[Web document revisions]
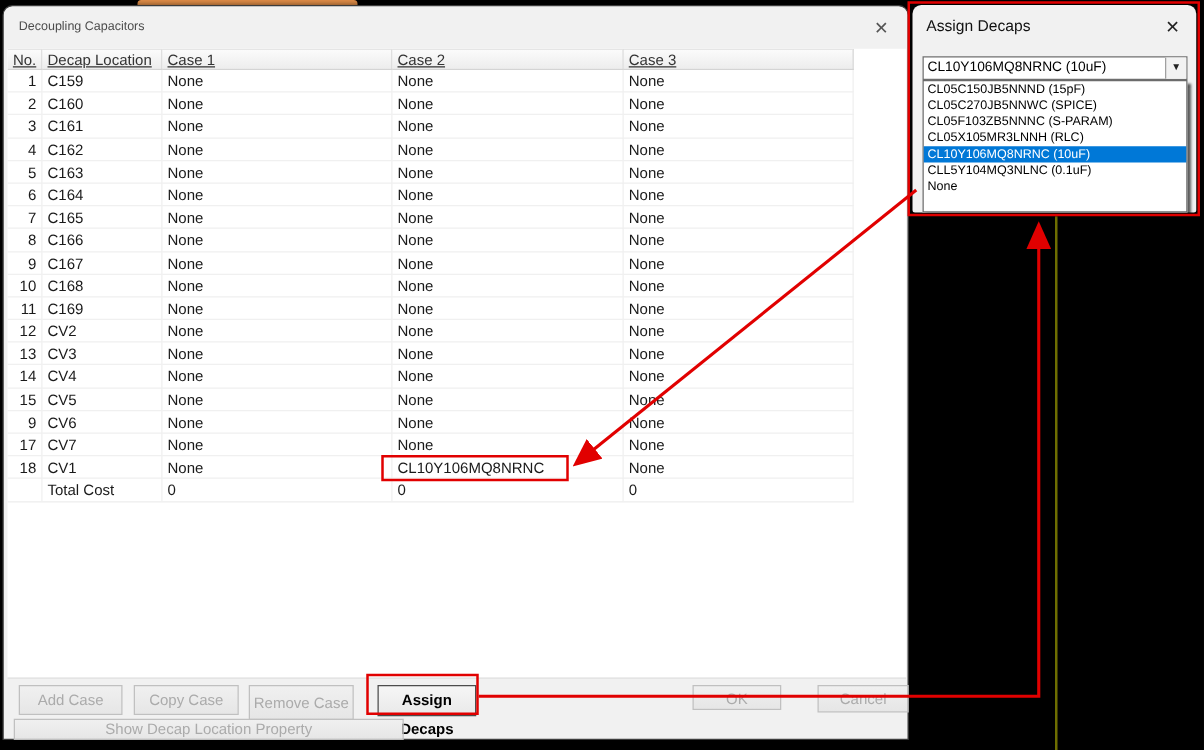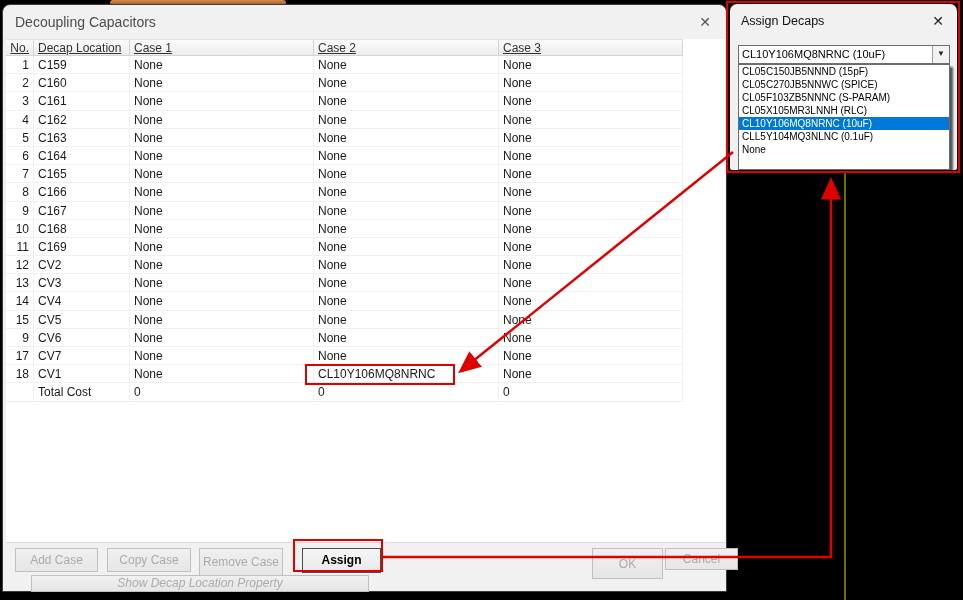--- a/index.html
+++ b/index.html
@@ -16,7 +16,7 @@
   .dlg { position:absolute; left:2px; top:4px; width:725px; height:588px;
     background:#f1f1f1; border-radius:8px 8px 0 0; border:1px solid #3c3c3c; box-shadow:0 0 6px rgba(0,0,0,.6); }
   .dlg-title { position:absolute; left:12px; top:0; height:34px; line-height:34px;
-    font-size:14px; color:#4c4c4c; }
+    font-size:10px; color:#4c4c4c; }
   .dlg-close { position:absolute; right:10px; top:6px; width:22px; height:22px; text-align:center;
     line-height:22px; font-size:14px; color:#555; cursor:default; }
 

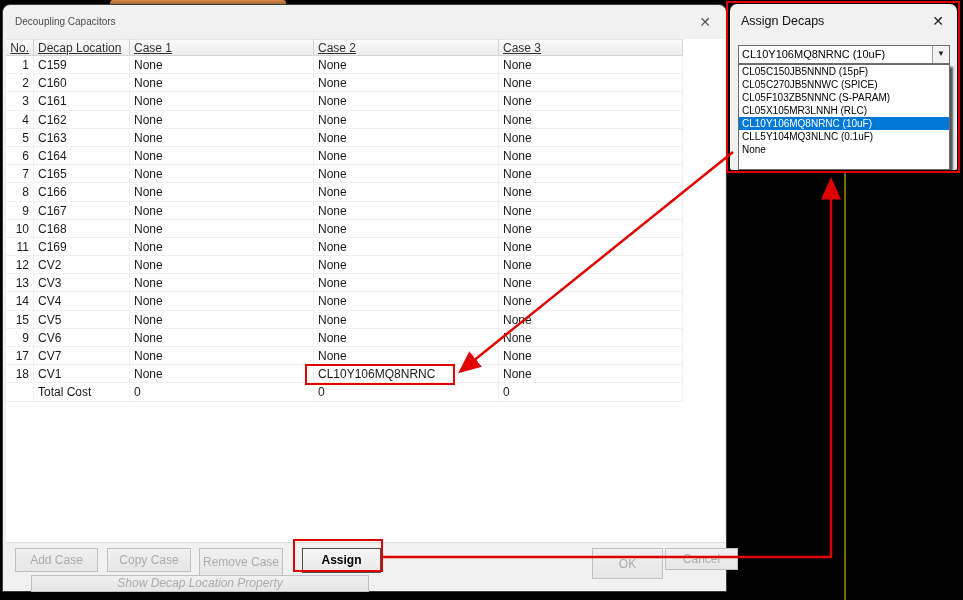--- a/index.html
+++ b/index.html
@@ -47,7 +47,7 @@
   #btn-remove { left:196px; top:543px; width:84px; height:28px; line-height:22px; }
   #btn-assign { left:299px; top:543px; width:79px; height:25px; line-height:23px; }
   #btn-show   { left:28px;  top:570px; width:338px; height:17px; line-height:15px;font-style:italic; }
-  #btn-ok     { left:589px; top:543px; width:71px; height:31px; line-height:20px; }
+  #btn-ok     { left:551px; top:543px; width:71px; height:20px; line-height:20px; }
   #btn-cancel { left:651px; top:543px; width:73px; height:22px; line-height:20px;margin-left:11px; }
 
   

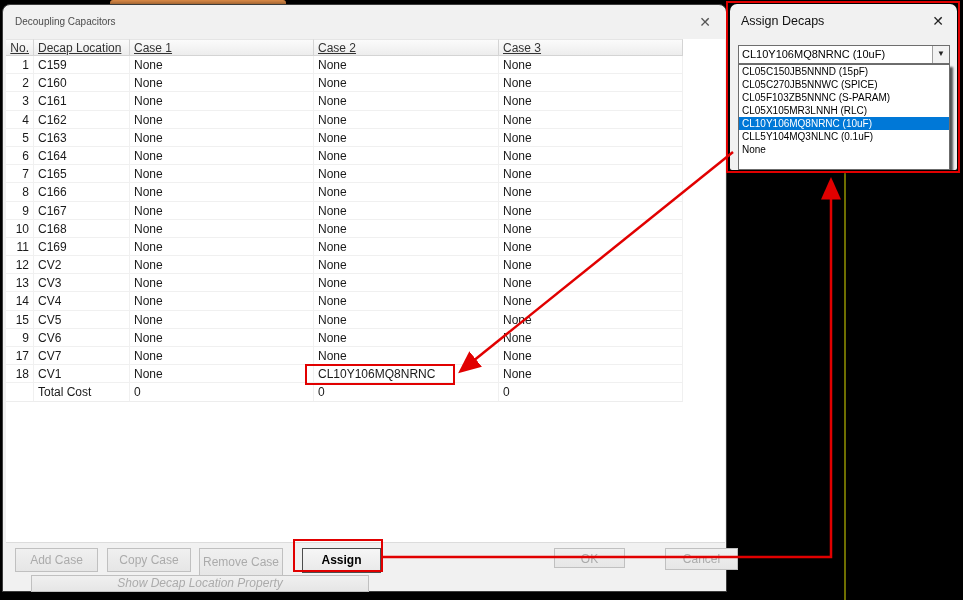--- a/index.html
+++ b/index.html
@@ -48,7 +48,7 @@
   #btn-assign { left:299px; top:543px; width:79px; height:25px; line-height:23px; }
   #btn-show   { left:28px;  top:570px; width:338px; height:17px; line-height:15px;font-style:italic; }
   #btn-ok     { left:551px; top:543px; width:71px; height:20px; line-height:20px; }
-  #btn-cancel { left:651px; top:543px; width:73px; height:22px; line-height:20px;margin-left:11px; }
+  #btn-cancel { left:651px; top:543px; width:73px; height:22px; line-height:20px; }
 
   
   .popup { position:absolute; left:730px; top:4px; width:227px; height:166px;

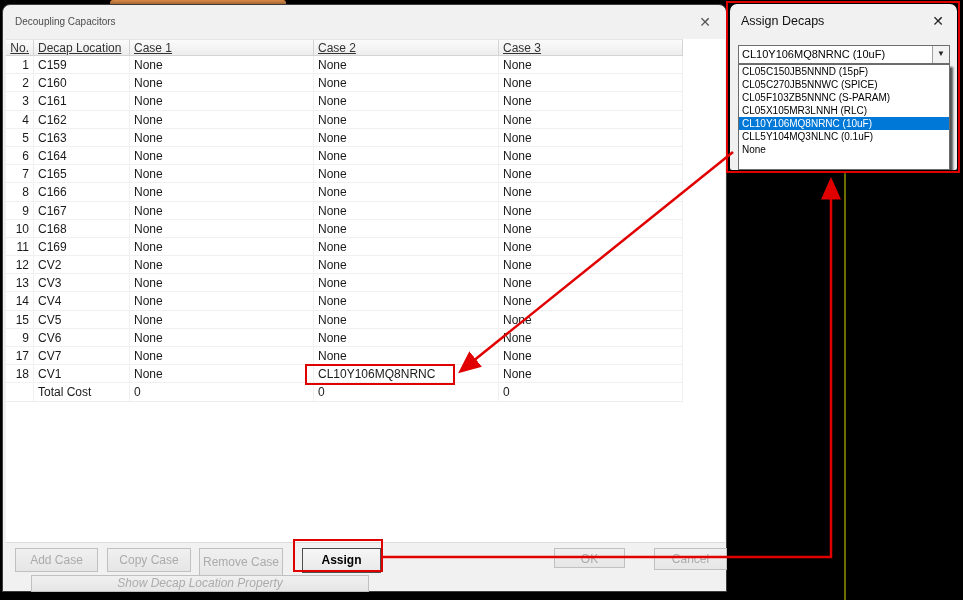--- a/index.html
+++ b/index.html
@@ -46,7 +46,7 @@
   #btn-copy   { left:104px; top:543px; width:84px; height:24px; line-height:22px; }
   #btn-remove { left:196px; top:543px; width:84px; height:28px; line-height:22px; }
   #btn-assign { left:299px; top:543px; width:79px; height:25px; line-height:23px; }
-  #btn-show   { left:28px;  top:570px; width:338px; height:17px; line-height:15px;font-style:italic; }
+  #btn-show   { left:8px;  top:570px; width:312px; height:17px; line-height:15px; }
   #btn-ok     { left:551px; top:543px; width:71px; height:20px; line-height:20px; }
   #btn-cancel { left:651px; top:543px; width:73px; height:22px; line-height:20px; }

DESCRIPTION OF THE TASK:
Output the entries above verbatim, leaving out images.

SOLUTION TO THIS PROBLEM:
--- a/index.html
+++ b/index.html
@@ -16,7 +16,7 @@
   .dlg { position:absolute; left:2px; top:4px; width:725px; height:588px;
     background:#f1f1f1; border-radius:8px 8px 0 0; border:1px solid #3c3c3c; box-shadow:0 0 6px rgba(0,0,0,.6); }
   .dlg-title { position:absolute; left:12px; top:0; height:34px; line-height:34px;
-    font-size:14px; color:#4c4c4c; }
+    font-size:10px; color:#4c4c4c; }
   .dlg-close { position:absolute; right:10px; top:6px; width:22px; height:22px; text-align:center;
     line-height:22px; font-size:14px; color:#555; cursor:default; }
 

--- a/index.html
+++ b/index.html
@@ -47,7 +47,7 @@
   #btn-remove { left:196px; top:543px; width:84px; height:28px; line-height:22px; }
   #btn-assign { left:299px; top:543px; width:79px; height:25px; line-height:23px; }
   #btn-show   { left:28px;  top:570px; width:338px; height:17px; line-height:15px;font-style:italic; }
-  #btn-ok     { left:589px; top:543px; width:71px; height:31px; line-height:20px; }
+  #btn-ok     { left:551px; top:543px; width:71px; height:20px; line-height:20px; }
   #btn-cancel { left:651px; top:543px; width:73px; height:22px; line-height:20px;margin-left:11px; }
 
   

--- a/index.html
+++ b/index.html
@@ -48,7 +48,7 @@
   #btn-assign { left:299px; top:543px; width:79px; height:25px; line-height:23px; }
   #btn-show   { left:28px;  top:570px; width:338px; height:17px; line-height:15px;font-style:italic; }
   #btn-ok     { left:551px; top:543px; width:71px; height:20px; line-height:20px; }
-  #btn-cancel { left:651px; top:543px; width:73px; height:22px; line-height:20px;margin-left:11px; }
+  #btn-cancel { left:651px; top:543px; width:73px; height:22px; line-height:20px; }
 
   
   .popup { position:absolute; left:730px; top:4px; width:227px; height:166px;

--- a/index.html
+++ b/index.html
@@ -46,7 +46,7 @@
   #btn-copy   { left:104px; top:543px; width:84px; height:24px; line-height:22px; }
   #btn-remove { left:196px; top:543px; width:84px; height:28px; line-height:22px; }
   #btn-assign { left:299px; top:543px; width:79px; height:25px; line-height:23px; }
-  #btn-show   { left:28px;  top:570px; width:338px; height:17px; line-height:15px;font-style:italic; }
+  #btn-show   { left:8px;  top:570px; width:312px; height:17px; line-height:15px; }
   #btn-ok     { left:551px; top:543px; width:71px; height:20px; line-height:20px; }
   #btn-cancel { left:651px; top:543px; width:73px; height:22px; line-height:20px; }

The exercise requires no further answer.